No one is calling anyone an idiot or insulting people here, except for you. Because isn’t that the subject of this thread? Half the electorate (the one’s who vote differently from myself) are mindless fucking idiots. I don’t have any agenda beyond pointing out the inherent idiocy of this position, which has pretty strong DK-overtones itself.
This is motivated reasoning. You admit that your side is factually ignorant on a subject and makes false claims but then say that it doesn’t matter because the underlying point is correct. Yet you don’t extend that same courtesy to those on the other team. When they make false claims it is a result of their ignorance and an indictment of their whole way of thinking.
That’s not how I read that. At all. I read it as saying the same thing as many other posts here, that while one can find examples of ignorance on both sides, extrapolating that to any sort of equivalence between left and right is wrong and is a false equivalence because there’s so much more of it on the right, most notably anti-science and anti-education sentiment, counterfactual economic beliefs, and religious nuttery.

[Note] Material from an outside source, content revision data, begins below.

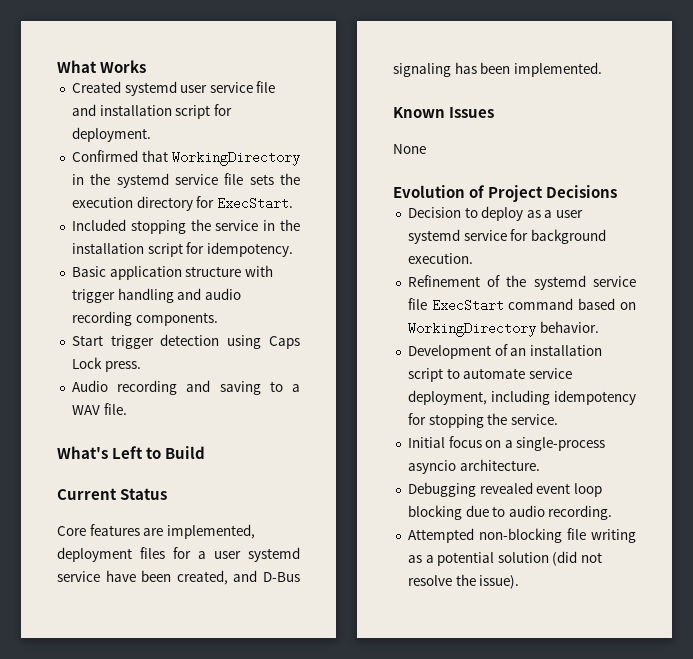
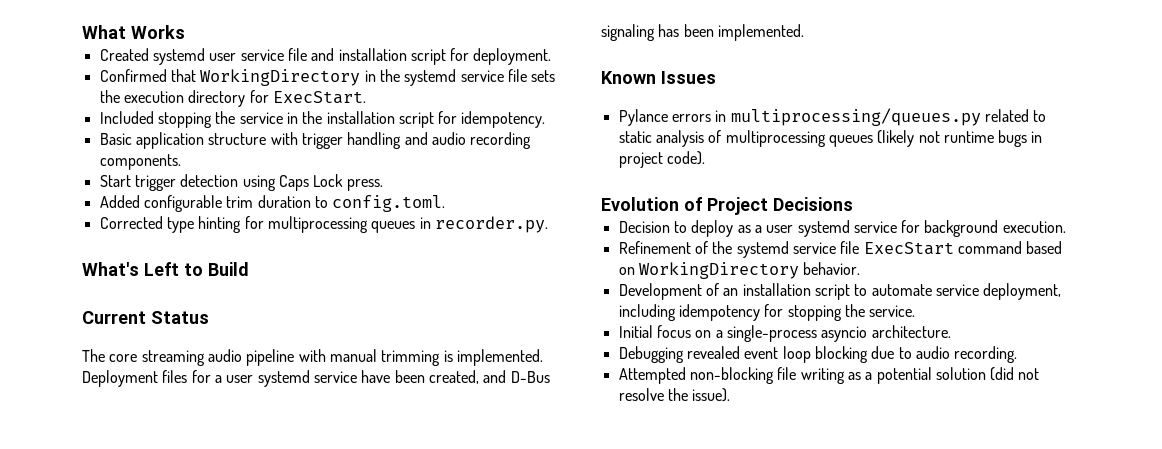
- Audio recording and saving to a WAV file.
+ Added configurable trim duration to config.toml.
+ Corrected type hinting for multiprocessing queues in recorder.py.
- Core features are implemented, deployment files for a user systemd service have been created, and D-Bus signaling has been implemented.
+ The core streaming audio pipeline with manual trimming is implemented. Deployment files for a user systemd service have been created, and D-Bus signaling has been implemented.
- None
+ Pylance errors in multiprocessing/queues.py related to static analysis of multiprocessing queues (likely not runtime bugs in project code).

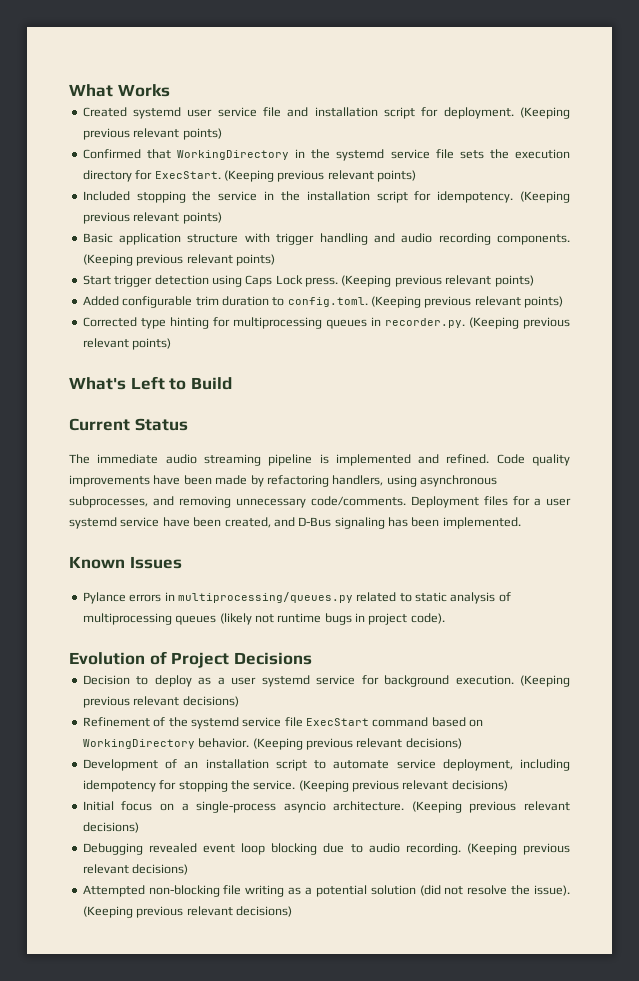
- Created systemd user service file and installation script for deployment.
+ Created systemd user service file and installation script for deployment. (Keeping previous relevant points)
- Confirmed that WorkingDirectory in the systemd service file sets the execution directory for ExecStart.
+ Confirmed that WorkingDirectory in the systemd service file sets the execution directory for ExecStart. (Keeping previous relevant points)
- Included stopping the service in the installation script for idempotency.
+ Included stopping the service in the installation script for idempotency. (Keeping previous relevant points)
- Basic application structure with trigger handling and audio recording components.
+ Basic application structure with trigger handling and audio recording components. (Keeping previous relevant points)
- Start trigger detection using Caps Lock press.
+ Start trigger detection using Caps Lock press. (Keeping previous relevant points)
- Added configurable trim duration to config.toml.
+ Added configurable trim duration to config.toml. (Keeping previous relevant points)
- Corrected type hinting for multiprocessing queues in recorder.py.
+ Corrected type hinting for multiprocessing queues in recorder.py. (Keeping previous relevant points)
- The core streaming audio pipeline with manual trimming is implemented.
+ The immediate audio streaming pipeline is implemented and refined. Code quality improvements have been made by refactoring handlers, using asynchronous subprocesses, and removing unnecessary code/comments.
- Decision to deploy as a user systemd service for background execution.
+ Decision to deploy as a user systemd service for background execution. (Keeping previous relevant decisions)
- Refinement of the systemd service file ExecStart command based on WorkingDirectory behavior.
+ Refinement of the systemd service file ExecStart command based on WorkingDirectory behavior. (Keeping previous relevant decisions)
- Development of an installation script to automate service deployment, including idempotency for stopping the service.
+ Development of an installation script to automate service deployment, including idempotency for stopping the service. (Keeping previous relevant decisions)
- Initial focus on a single-process asyncio architecture.
+ Initial focus on a single-process asyncio architecture. (Keeping previous relevant decisions)
- Debugging revealed event loop blocking due to audio recording.
+ Debugging revealed event loop blocking due to audio recording. (Keeping previous relevant decisions)
- Attempted non-blocking file writing as a potential solution (did not resolve the issue).
+ Attempted non-blocking file writing as a potential solution (did not resolve the issue). (Keeping previous relevant decisions)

There is no way to quantify nuttery so that you can compare and contrast the two sides. The OP made a claim about ignorance but studies that quantify knowledge consistently show that Republicans are slightly more knowledgeable.
The truth is that there are good arguments and conspiracy nuts on both sides. If we want to feel superior about ourselves we focus on the other side’s nut cases and ignore our own. If we want to gain knowledge and improve policies we should take on our opponents best arguments.